[[ Data for the task open ]]

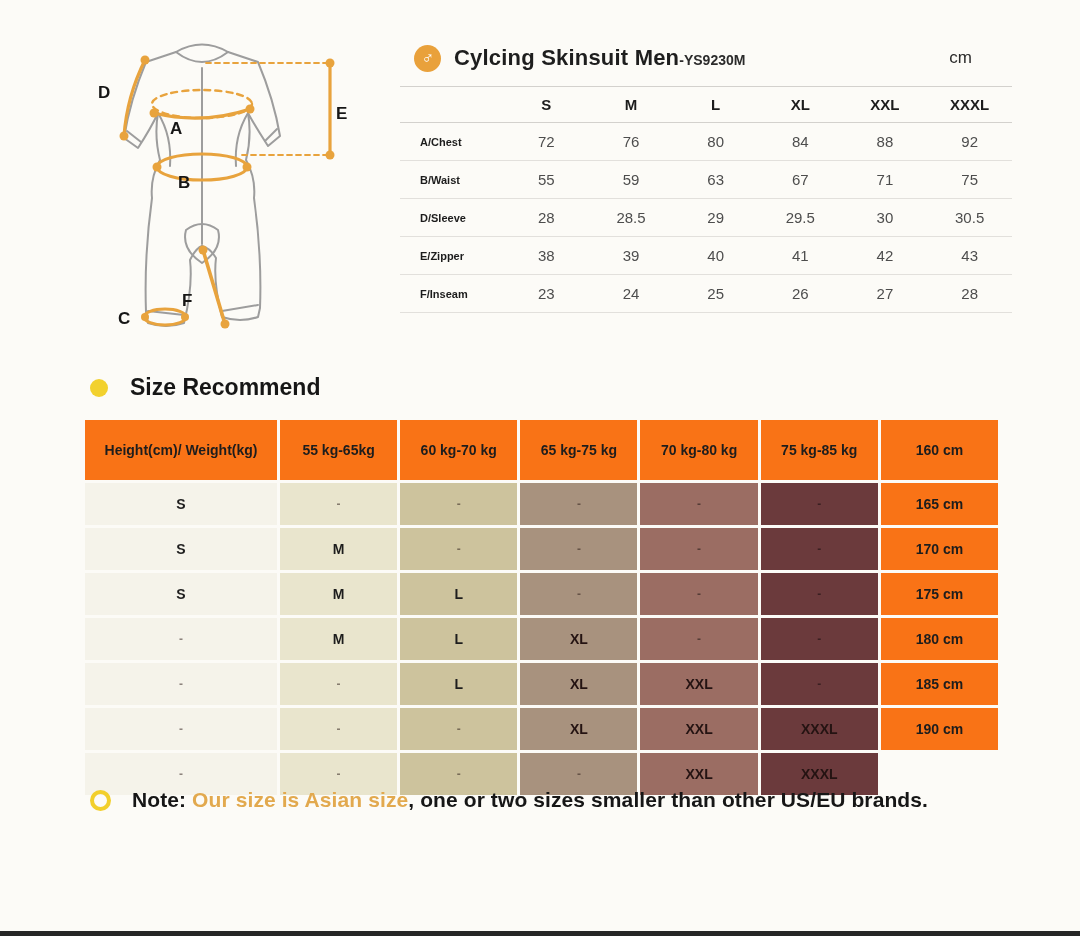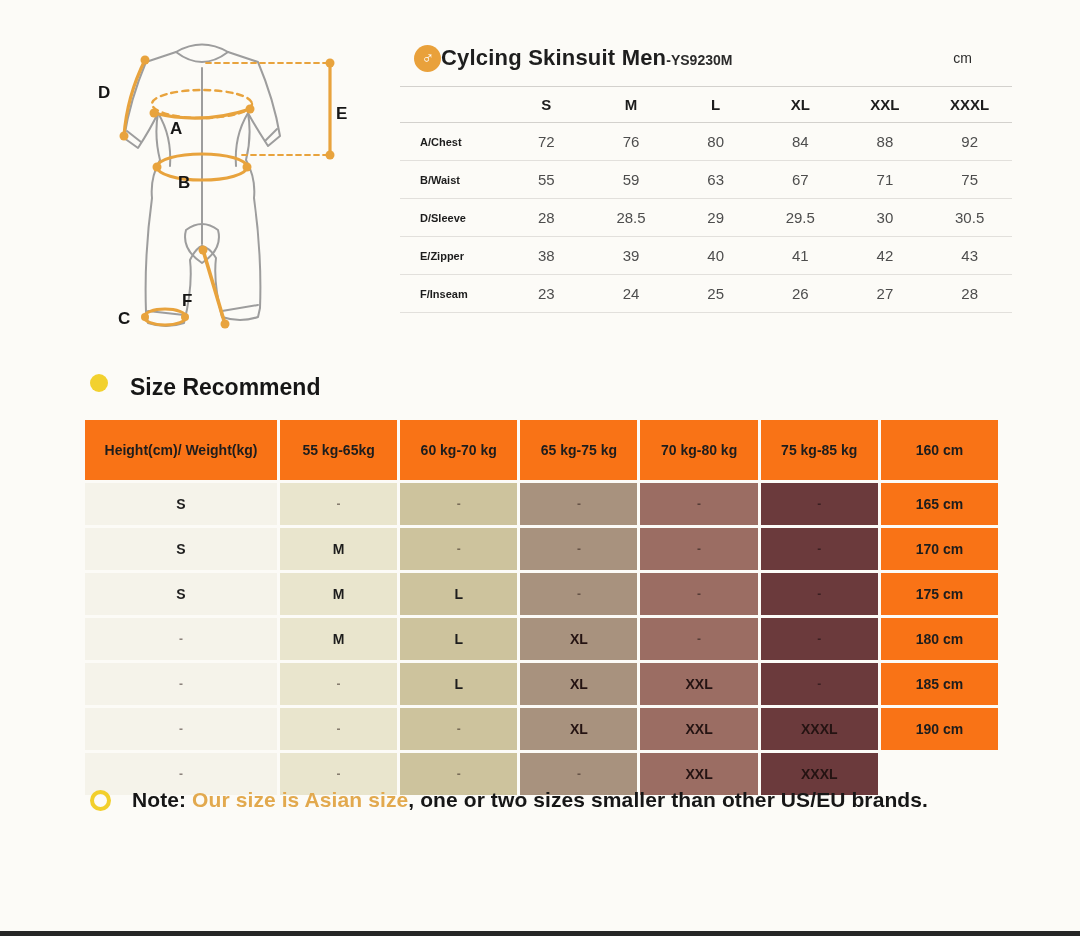--- a/index.html
+++ b/index.html
@@ -9,34 +9,34 @@
 
   
   .diagram { position:absolute; left:72px; top:16px; width:330px; height:342px; }
 
   
   .spec-panel { position:absolute; left:400px; top:38px; width:612px; }
   .spec-header { display:flex; align-items:center; height:40px; }
   .male-icon { width:27px; height:27px; border-radius:50%; background:#e9a13b;
                color:#fff; font-size:17px; font-weight:bold; display:flex;
                align-items:center; justify-content:center; margin-left:14px; }
-  .spec-title { font-size:22px; font-weight:bold; color:#1e1e1e; letter-spacing:.2px; }
+  .spec-title { font-size:22px; font-weight:bold; color:#1e1e1e; margin-left:13px; letter-spacing:.2px; }
   .spec-model { font-size:14px; font-weight:bold; color:#2b2b2b; margin-top:4px; }
-  .spec-unit { margin-left:auto; margin-right:40px; font-size:14px; color:#2b2b2b; }
+  .spec-unit { margin-left:auto; margin-right:40px; font-size:17px; color:#2b2b2b; }
   .spec-table { width:100%; border-collapse:collapse; margin-top:8px; table-layout:fixed; }
   .spec-table thead tr { border-top:1.5px solid #d3d1cd; border-bottom:1.5px solid #d3d1cd; }
   .spec-table tbody tr { border-bottom:1.2px solid #e2e0dc; }
   .spec-table th, .spec-table td { height:38px; text-align:center; vertical-align:middle; }
   .spec-table thead th { height:36px; font-size:15px; font-weight:bold; color:#1c1c1c; }
   .spec-table .lbl { width:104px; text-align:left; padding-left:20px;
                      font-weight:bold; font-size:11px; color:#1c1c1c; }
   .spec-table td { font-size:15px; color:#4d4d4d; }
 
   
-  .recommend-heading { position:absolute; left:90px; top:374px; display:flex; }
+  .recommend-heading { position:absolute; left:90px; top:374px; display:flex; align-items:center; }
   .dot-icon { width:18px; height:18px; border-radius:50%; background:#f2d12e; }
   .recommend-heading span.txt { font-size:23px; font-weight:bold; color:#161616; margin-left:22px; }
 
   
   .rec-grid { position:absolute; left:85px; top:420px; width:913px;
               display:grid; grid-template-columns:192px repeat(6,1fr);
               grid-template-rows:60px repeat(7,42px); gap:3px; }
   .rec-cell { display:flex; align-items:center; justify-content:center;
               font-size:14px; font-weight:bold; color:#1d1d1d; text-align:center; line-height:1.2; }
   .khaki { background:#f97316; }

[[ Data for the task closed ]]

→ **Exercise**
Return exactly the lines from the one containing "font-size:14px; font-weight:bold; color:#2b2b2b;" through the last line of the records above, both included, and nothing else.

→ **Answer section**
   .spec-model { font-size:14px; font-weight:bold; color:#2b2b2b; margin-top:4px; }
-  .spec-unit { margin-left:auto; margin-right:40px; font-size:14px; color:#2b2b2b; }
+  .spec-unit { margin-left:auto; margin-right:40px; font-size:17px; color:#2b2b2b; }
   .spec-table { width:100%; border-collapse:collapse; margin-top:8px; table-layout:fixed; }
   .spec-table thead tr { border-top:1.5px solid #d3d1cd; border-bottom:1.5px solid #d3d1cd; }
   .spec-table tbody tr { border-bottom:1.2px solid #e2e0dc; }
   .spec-table th, .spec-table td { height:38px; text-align:center; vertical-align:middle; }
   .spec-table thead th { height:36px; font-size:15px; font-weight:bold; color:#1c1c1c; }
   .spec-table .lbl { width:104px; text-align:left; padding-left:20px;
                      font-weight:bold; font-size:11px; color:#1c1c1c; }
   .spec-table td { font-size:15px; color:#4d4d4d; }
 
   
-  .recommend-heading { position:absolute; left:90px; top:374px; display:flex; }
+  .recommend-heading { position:absolute; left:90px; top:374px; display:flex; align-items:center; }
   .dot-icon { width:18px; height:18px; border-radius:50%; background:#f2d12e; }
   .recommend-heading span.txt { font-size:23px; font-weight:bold; color:#161616; margin-left:22px; }
 
   
   .rec-grid { position:absolute; left:85px; top:420px; width:913px;
               display:grid; grid-template-columns:192px repeat(6,1fr);
               grid-template-rows:60px repeat(7,42px); gap:3px; }
   .rec-cell { display:flex; align-items:center; justify-content:center;
               font-size:14px; font-weight:bold; color:#1d1d1d; text-align:center; line-height:1.2; }
   .khaki { background:#f97316; }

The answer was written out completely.